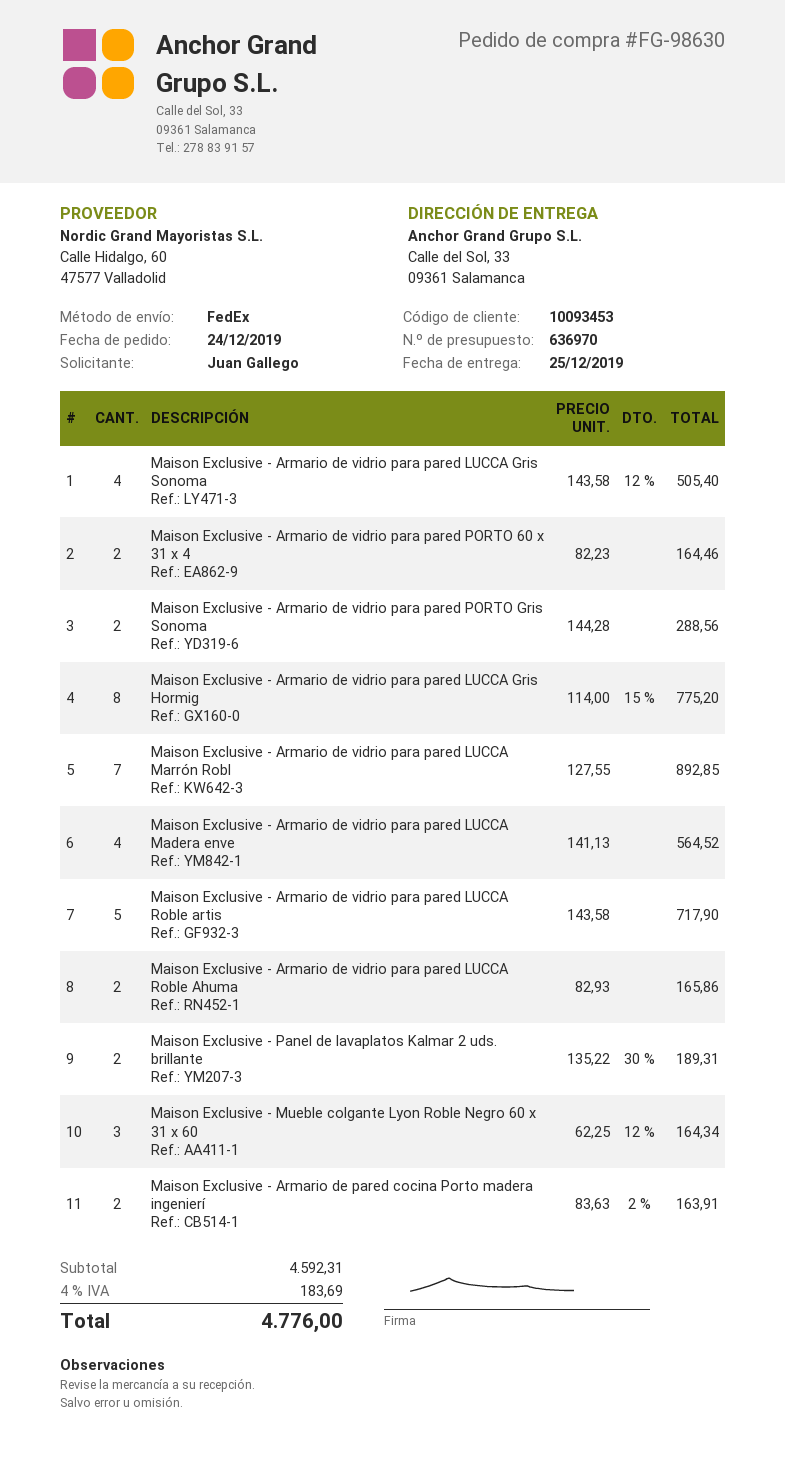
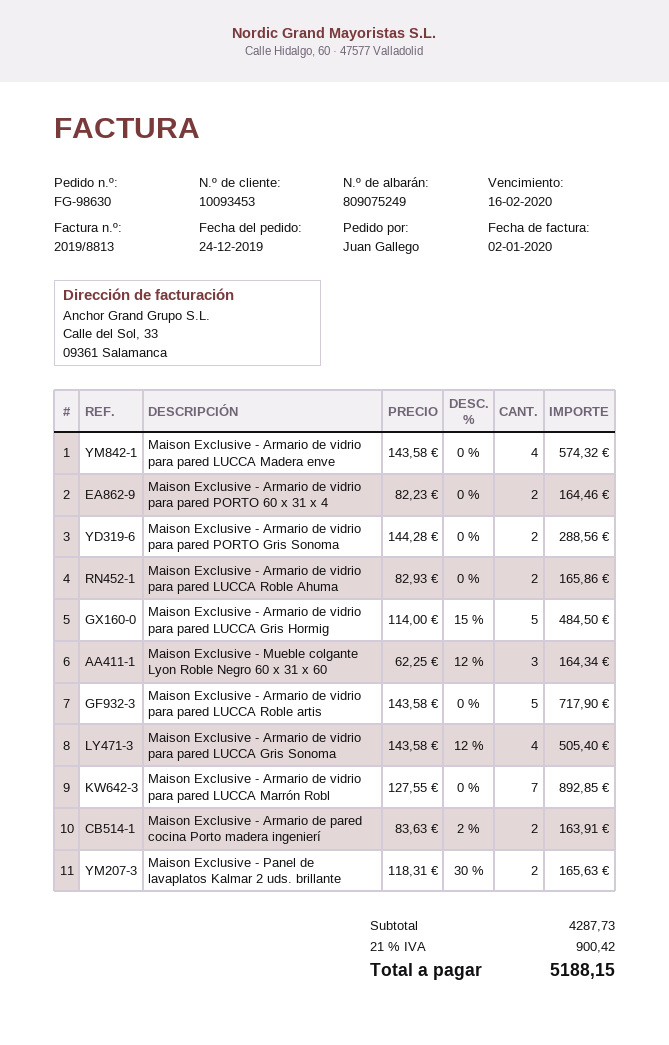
Maison Exclusive - Armario de vidrio para pared LUCCA Gris Hormig: 8 x 114.00 - 15% = 775.20 -> 5 x 114.00 - 15% = 484.50
Maison Exclusive - Armario de vidrio para pared LUCCA Madera enve: 4 x 141.13 = 564.52 -> 4 x 143.58 = 574.32
Maison Exclusive - Panel de lavaplatos Kalmar 2 uds. brillante: 2 x 135.22 - 30% = 189.31 -> 2 x 118.31 - 30% = 165.63
subtotal: 4592.31 -> 4287.73
tax: 4% = 183.69 -> 21% = 900.42
total: 4776.00 -> 5188.15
_____
» Task requirements
Retype the full listing above precisely. Exclude each picture you find in it.

» Problem solution
Maison Exclusive - Armario de vidrio para pared LUCCA Gris Hormig: 8 x 114.00 - 15% = 775.20 -> 5 x 114.00 - 15% = 484.50
Maison Exclusive - Armario de vidrio para pared LUCCA Madera enve: 4 x 141.13 = 564.52 -> 4 x 143.58 = 574.32
Maison Exclusive - Panel de lavaplatos Kalmar 2 uds. brillante: 2 x 135.22 - 30% = 189.31 -> 2 x 118.31 - 30% = 165.63
subtotal: 4592.31 -> 4287.73
tax: 4% = 183.69 -> 21% = 900.42
total: 4776.00 -> 5188.15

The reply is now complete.